Task details. Copy the data exactly. Images are the one exception.

(Front-end code change data)
☆ ☆ ☆ ☆ ☆

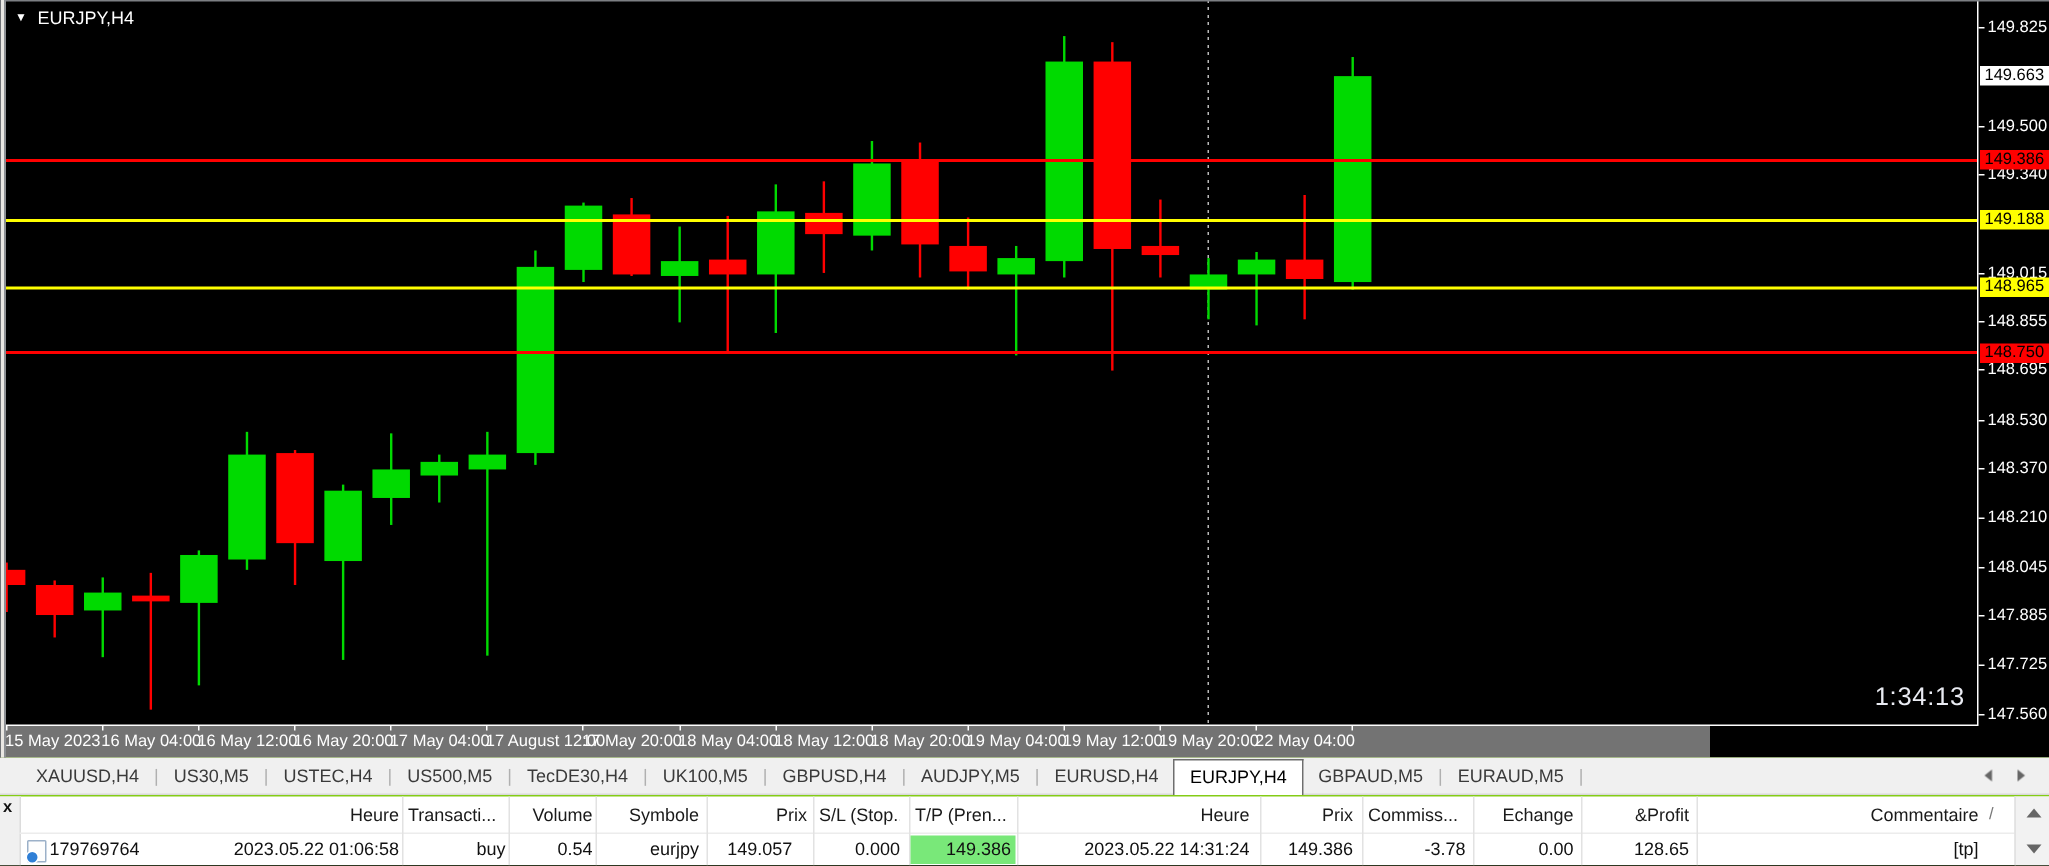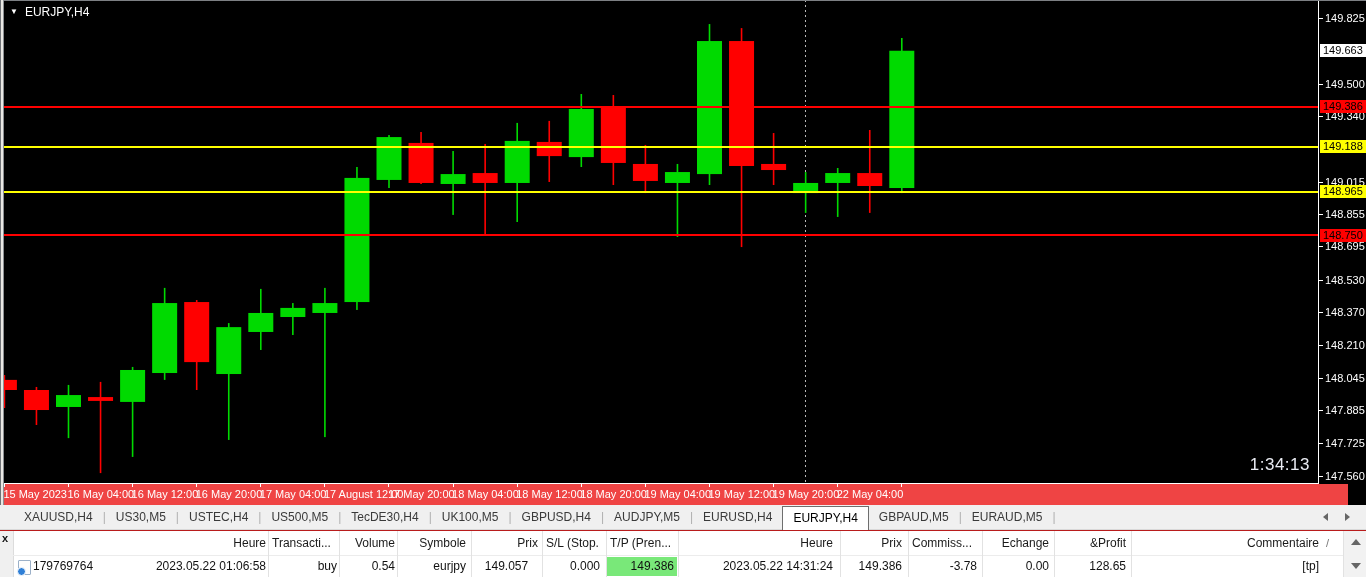--- a/index.html
+++ b/index.html
@@ -23,26 +23,26 @@
   #candles-svg{position:absolute;left:0;top:0;z-index:3;}
   .x-axis-line{left:0;top:483px;width:1318px;height:1px;background:#fff;z-index:4;}
 
   
   .price-axis{left:1318px;top:0;width:48px;height:484px;background:#000;border-left:1px solid #fff;z-index:7;}
   .ptick{left:0;top:0;width:4px;height:1px;background:#fff;}
   .plabel{left:6px;color:#fff;font-size:11px;white-space:nowrap;}
   .ptag{left:1px;width:46px;height:13px;font-size:11px;line-height:13px;padding-left:3px;color:#000;z-index:9;}
 
   
-  .time-axis{left:0;top:484px;width:1348px;height:21px;background:#ef4444;z-index:6;}
+  .time-axis{left:0;top:484px;width:1140px;height:21px;background:#737373;z-index:6;}
   .ttick{top:0;width:1px;height:3px;background:#fff;}
   .tlabel{top:4px;color:#fff;font-size:11px;white-space:nowrap;}
 
   
-  .bottom-panel{left:0;top:505px;width:1366px;height:72px;background:#b91c1c;z-index:20;}
+  .bottom-panel{left:0;top:505px;width:1366px;height:72px;background:#84cc16;z-index:20;}
   .tab-bar{left:0;top:0;width:1366px;height:25px;background:#f0f0f0;border-bottom:1px solid #d9d9d9;
            display:flex;align-items:center;padding-left:14px;box-sizing:border-box;}
   .tab{font-size:12px;color:#3a3a3a;padding:0 10px;height:25px;line-height:25px;cursor:default;white-space:nowrap;}
   .tab.active{background:#fff;color:#000;border:1px solid #6e6e6e;border-bottom:none;height:23px;line-height:23px;margin-top:1px;}
   .tab-sep{color:#b0b0b0;font-size:12px;}
   .tab-scroll{top:8px;width:0;height:0;border-top:4px solid transparent;border-bottom:4px solid transparent;}
   .tab-scroll.left{border-right:5px solid #666;}
   .tab-scroll.right{border-left:5px solid #666;}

☆ ☆ ☆ ☆ ☆

Solution to the exercise.
--- a/index.html
+++ b/index.html
@@ -23,26 +23,26 @@
   #candles-svg{position:absolute;left:0;top:0;z-index:3;}
   .x-axis-line{left:0;top:483px;width:1318px;height:1px;background:#fff;z-index:4;}
 
   
   .price-axis{left:1318px;top:0;width:48px;height:484px;background:#000;border-left:1px solid #fff;z-index:7;}
   .ptick{left:0;top:0;width:4px;height:1px;background:#fff;}
   .plabel{left:6px;color:#fff;font-size:11px;white-space:nowrap;}
   .ptag{left:1px;width:46px;height:13px;font-size:11px;line-height:13px;padding-left:3px;color:#000;z-index:9;}
 
   
-  .time-axis{left:0;top:484px;width:1348px;height:21px;background:#ef4444;z-index:6;}
+  .time-axis{left:0;top:484px;width:1140px;height:21px;background:#737373;z-index:6;}
   .ttick{top:0;width:1px;height:3px;background:#fff;}
   .tlabel{top:4px;color:#fff;font-size:11px;white-space:nowrap;}
 
   
-  .bottom-panel{left:0;top:505px;width:1366px;height:72px;background:#b91c1c;z-index:20;}
+  .bottom-panel{left:0;top:505px;width:1366px;height:72px;background:#84cc16;z-index:20;}
   .tab-bar{left:0;top:0;width:1366px;height:25px;background:#f0f0f0;border-bottom:1px solid #d9d9d9;
            display:flex;align-items:center;padding-left:14px;box-sizing:border-box;}
   .tab{font-size:12px;color:#3a3a3a;padding:0 10px;height:25px;line-height:25px;cursor:default;white-space:nowrap;}
   .tab.active{background:#fff;color:#000;border:1px solid #6e6e6e;border-bottom:none;height:23px;line-height:23px;margin-top:1px;}
   .tab-sep{color:#b0b0b0;font-size:12px;}
   .tab-scroll{top:8px;width:0;height:0;border-top:4px solid transparent;border-bottom:4px solid transparent;}
   .tab-scroll.left{border-right:5px solid #666;}
   .tab-scroll.right{border-left:5px solid #666;}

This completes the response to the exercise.